[SYCL] Avoid alignment on kernel pointer parameters #11979

premanandrao · 2023-11-22T16:29:06Z

When creating the kernel, we assume alignment of kernel pointer parameters based on the alignment of their pointee types. This can lead to incorrect results.

bader · 2023-11-22T17:14:40Z

clang/test/CodeGenSYCL/kernel-arg-align.cpp

@@ -0,0 +1,52 @@
+// RUN: %clang_cc1 -fsycl-is-device -O0 -internal-isystem %S/Inputs -triple spir64 -emit-llvm -o - %s | FileCheck %s


Suggested change

// RUN: %clang_cc1 -fsycl-is-device -O0 -internal-isystem %S/Inputs -triple spir64 -emit-llvm -o - %s | FileCheck %s

// RUN: %clang_cc1 -fsycl-is-device -Xclang -disable-llvm-passes -internal-isystem %S/Inputs -triple spir64 -emit-llvm -o - %s | FileCheck %s

bader · 2023-11-22T17:18:23Z

clang/lib/CodeGen/CGCall.cpp

+    //
+    // Don't do this for SYCL, as this assumption does not hold.
+    if (!getLangOpts().SYCLIsDevice && TargetDecl &&
+        TargetDecl->hasAttr<OpenCLKernelAttr>() && ParamType->isPointerType()) {


@premanandrao, do I get it right that alignment is not guaranteed for USM allocations only?
Is it true for L0 only or OpenCL is impacted as well?
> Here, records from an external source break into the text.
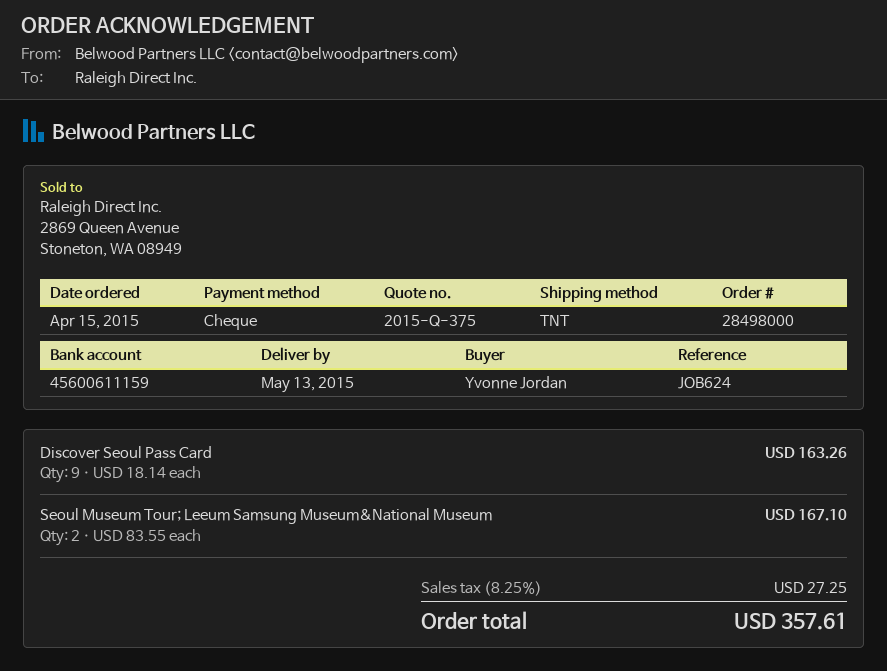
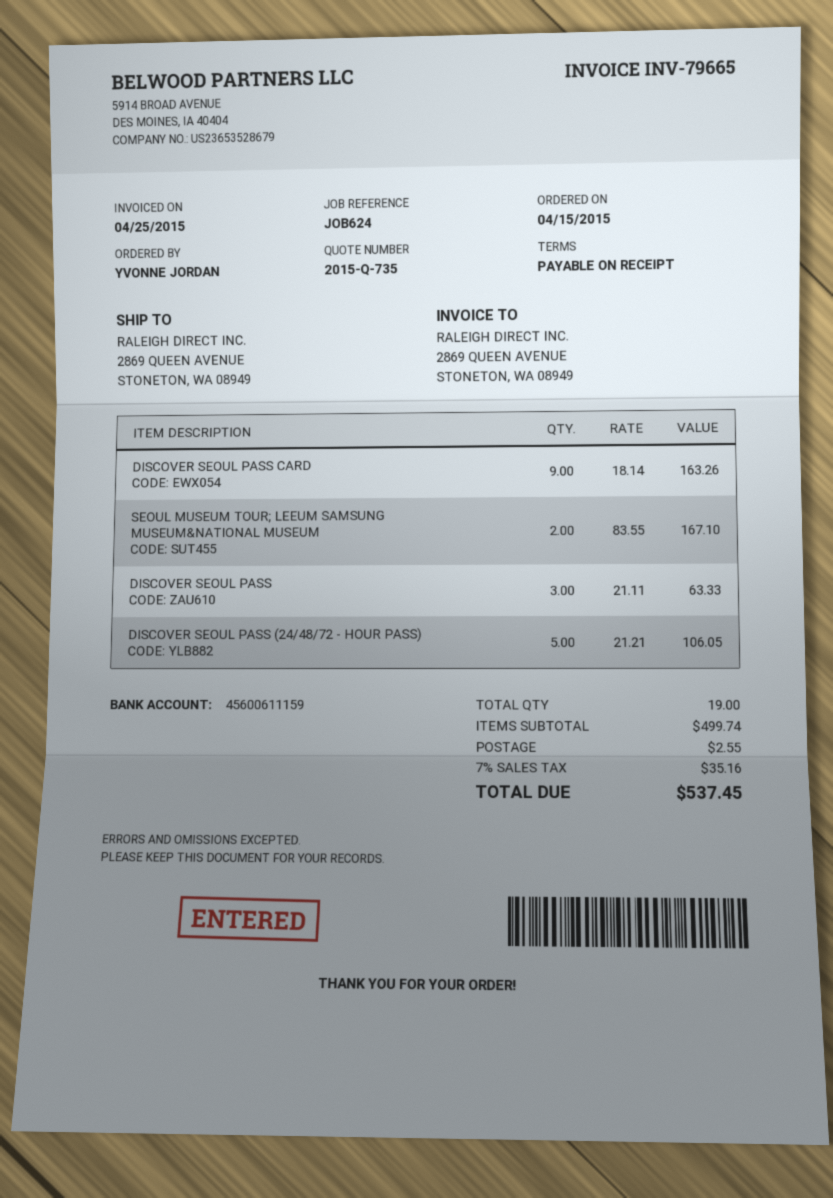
quote number: 2015-Q-375 -> 2015-Q-735
DISCOVER SEOUL PASS: none -> 3 x 21.11 = 63.33
DISCOVER SEOUL PASS (24/48/72 - HOUR PASS): none -> 5 x 21.21 = 106.05
shipping: none -> 2.55
tax: 8.25% = 27.25 -> 7% = 35.16
total: 357.61 -> 537.45

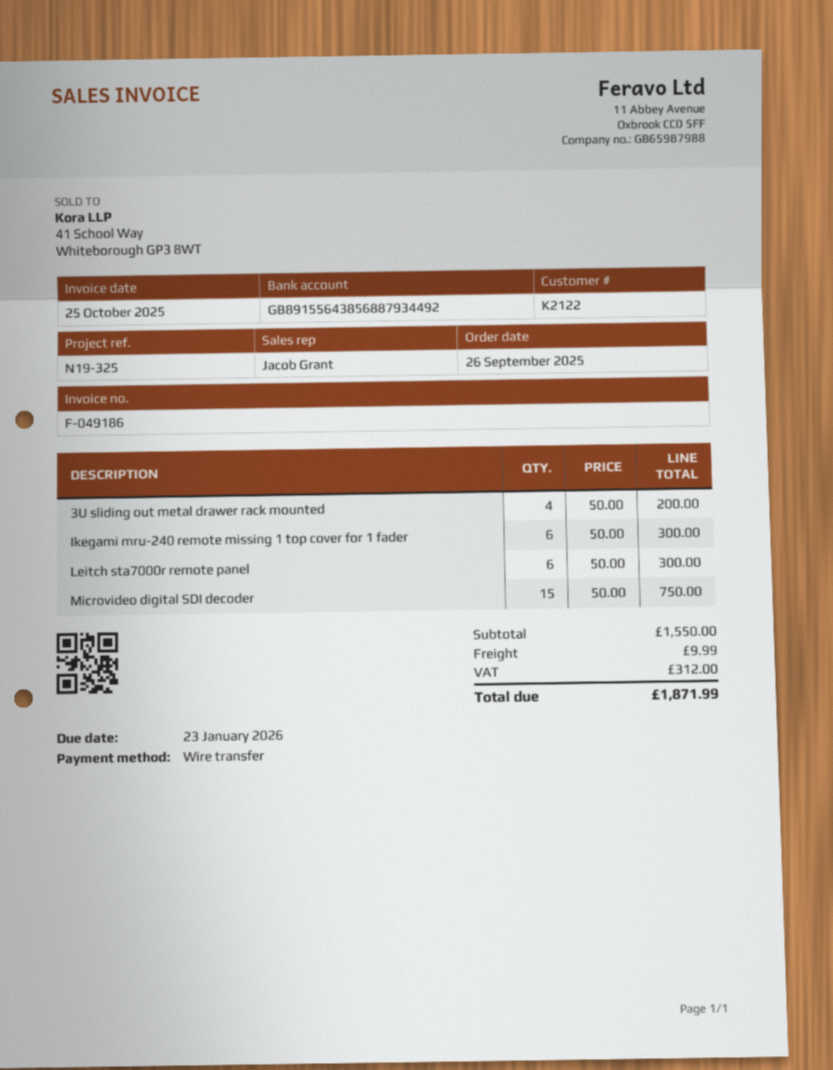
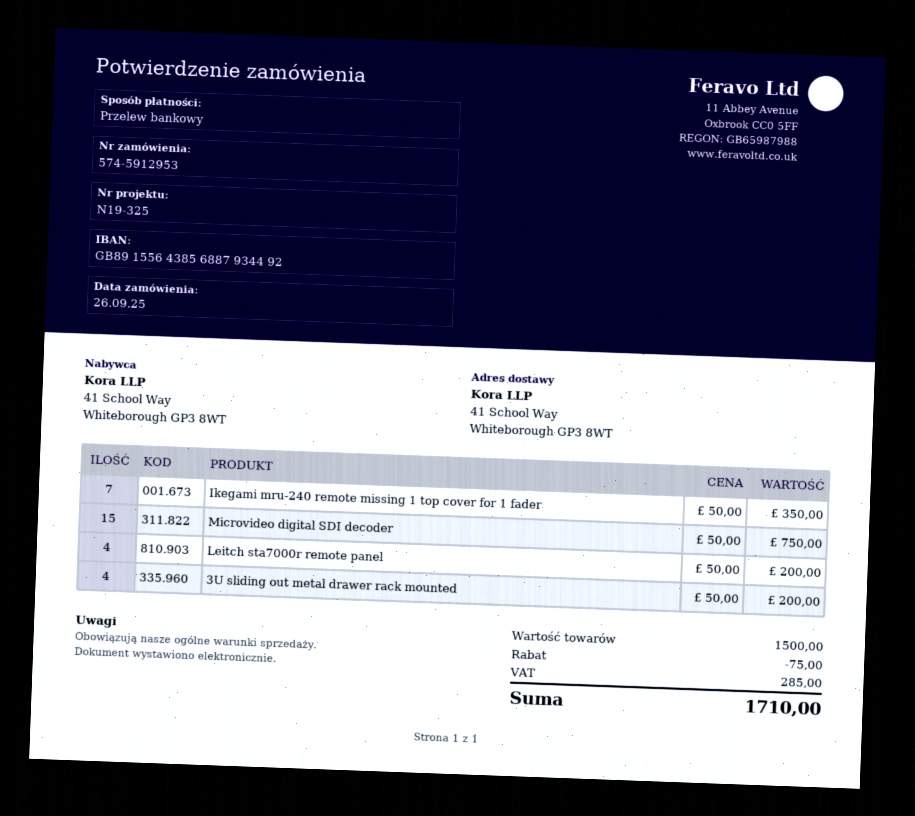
Ikegami mru-240 remote missing 1 top cover for 1 fader: 6 x 50.00 = 300.00 -> 7 x 50.00 = 350.00
Leitch sta7000r remote panel: 6 x 50.00 = 300.00 -> 4 x 50.00 = 200.00
subtotal: 1550.00 -> 1500.00
discount: none -> 75.00
shipping: 9.99 -> none
tax: 312.00 -> 285.00
total: 1871.99 -> 1710.00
I'm surprised to see the deviation from OpenCL properties. It might hard to justify in upstream. If SYCL compiler doesn't genuine OpenCL kernel, can we continue using OpenCLKernelAttr or better to have a SYCL specific attribute?

It is not guaranteed for USM allocations, but since we don't do pointer analysis, we can't deduce the alignment in general.

Good questions about L0 vs OpenCL. I agree with your suggestion that perhaps we use a different SYCL attribute if it applies to OpenCL.

I have added @GarveyJoe and @ajaykumarkannan to the PR; they had identified and requested this change. I would like to have their thoughts on this too.

According to https://registry.khronos.org/OpenCL/extensions/intel/cl_intel_unified_shared_memory.html. USM allocation alignment requirements match OpenCL buffer (i.e. it must be a power of two and must be equal to or smaller than the size of the largest data type supported by any OpenCL device in context), so we can re-use OpenCL kernel logic as-is for pointers to USM allocations. We can argue about whether OpenCL logic is correct, but I don't think it should cause the difference between OpenCL and SYCL.

I don't see similar alignment requirements for Level Zero though. Level Zero spec only requires alignment value to be a power of two. @bashbaug, do you know if Level Zero memory allocation functions have additional alignment guarantees like OpenCL?

@bader, the wording you're looking at regarding alignment is about the alignment of the pointer returned by the allocation functions such as clSharedMemAllocINTEL. There is no requirement that the kernel argument passed in via clSetKernelArgMemPointerINTEL has that same alignment. The only restriction on the pointer passed to clSetKernelArgMemPointerINTEL is that it is somewhere within an allocation returned by one of the allocation functions:

Otherwise, the pointer value must be NULL or must point into a Unified Shared Memory allocation returned by clHostMemAllocINTEL, clDeviceMemAllocINTEL, or clSharedMemAllocINTEL.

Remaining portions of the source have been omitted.